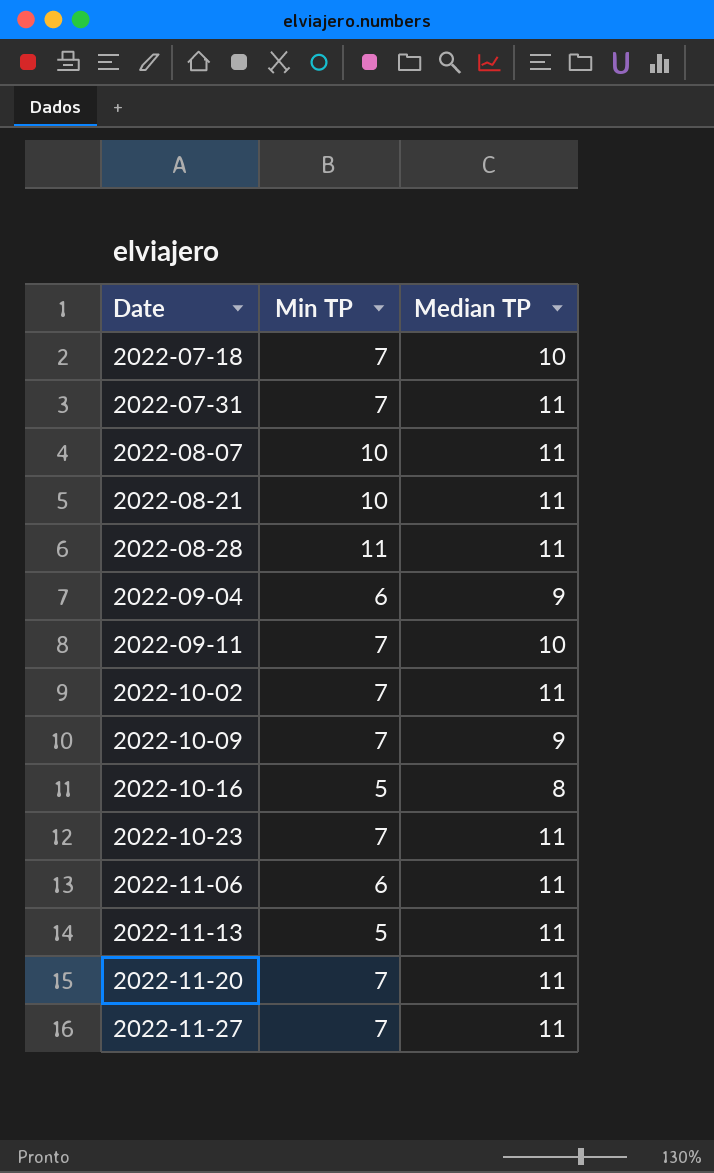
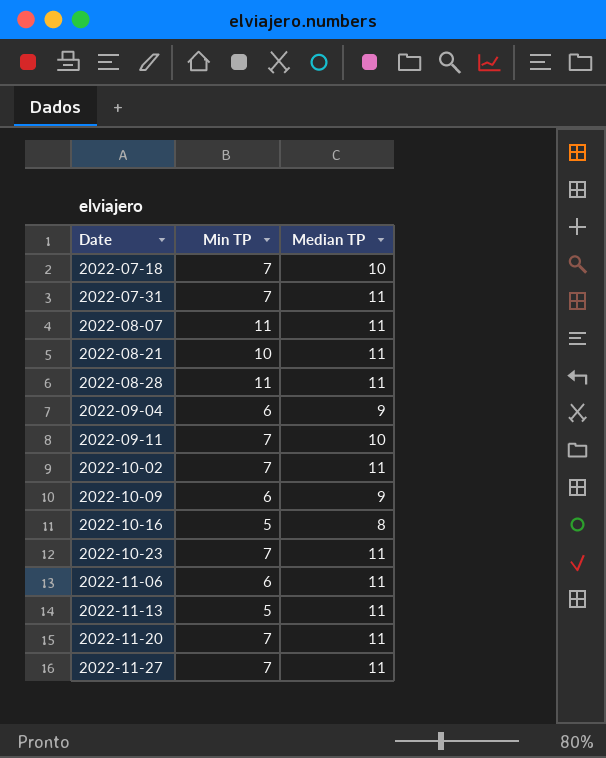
2022-08-07 | Min TP: 10 -> 11
2022-10-09 | Min TP: 7 -> 6

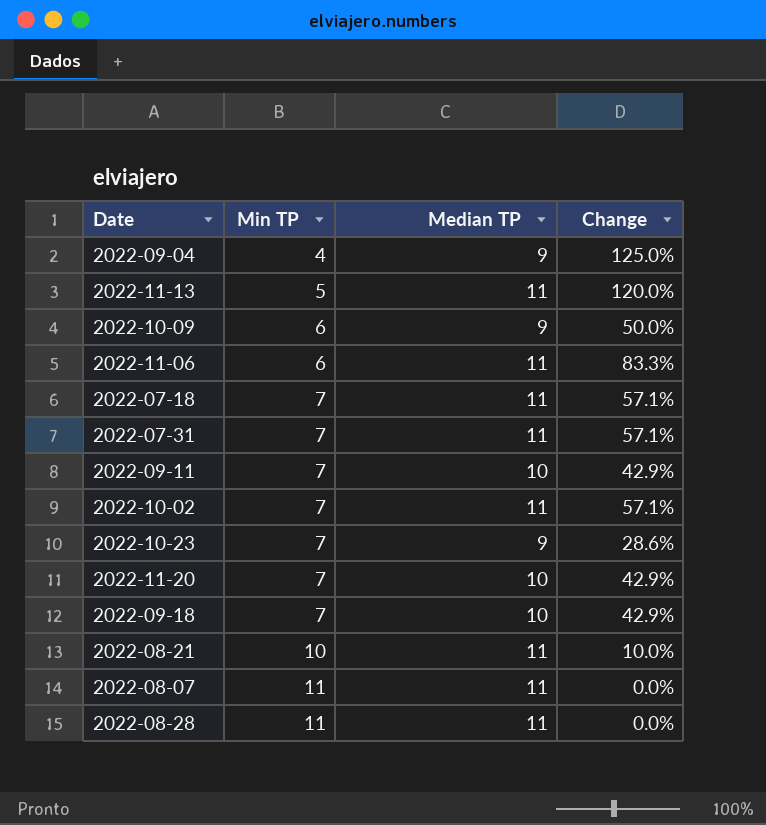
row order: Date ascending -> Min TP ascending
column Change | formula: none -> ([Median TP] - [Min TP]) / [Min TP]
row 2022-10-16: 5 | 8 -> none
row 2022-11-27: 7 | 11 -> none
2022-09-04 | Min TP: 6 -> 4
2022-07-18 | Median TP: 10 -> 11
2022-10-23 | Median TP: 11 -> 9
2022-11-20 | Median TP: 11 -> 10
row 2022-09-18: none -> 7 | 10 | 42.9%

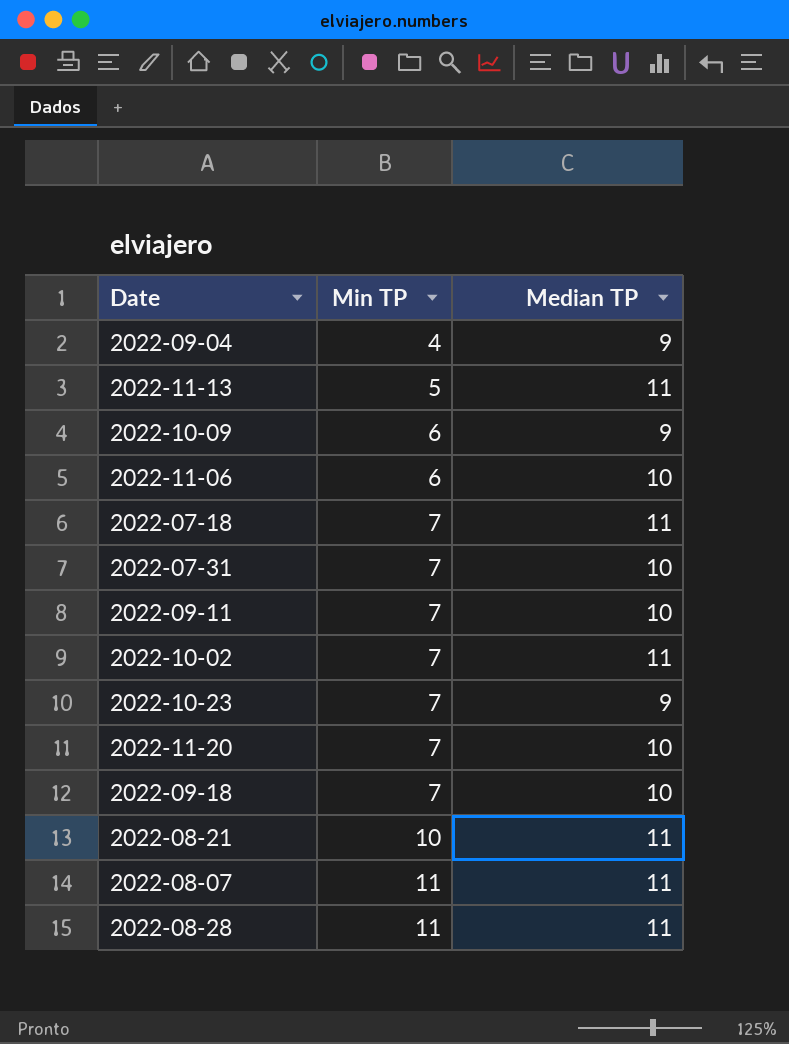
column Change | formula: ([Median TP] - [Min TP]) / [Min TP] -> none
2022-11-06 | Median TP: 11 -> 10
2022-07-31 | Median TP: 11 -> 10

------------------------

(WHAT TO DO) A faithful, picture-free copy of the material is what this task asks for.

(REPLY)
2022-08-07 | Min TP: 10 -> 11
2022-10-09 | Min TP: 7 -> 6

row order: Date ascending -> Min TP ascending
column Change | formula: none -> ([Median TP] - [Min TP]) / [Min TP]
row 2022-10-16: 5 | 8 -> none
row 2022-11-27: 7 | 11 -> none
2022-09-04 | Min TP: 6 -> 4
2022-07-18 | Median TP: 10 -> 11
2022-10-23 | Median TP: 11 -> 9
2022-11-20 | Median TP: 11 -> 10
row 2022-09-18: none -> 7 | 10 | 42.9%

column Change | formula: ([Median TP] - [Min TP]) / [Min TP] -> none
2022-11-06 | Median TP: 11 -> 10
2022-07-31 | Median TP: 11 -> 10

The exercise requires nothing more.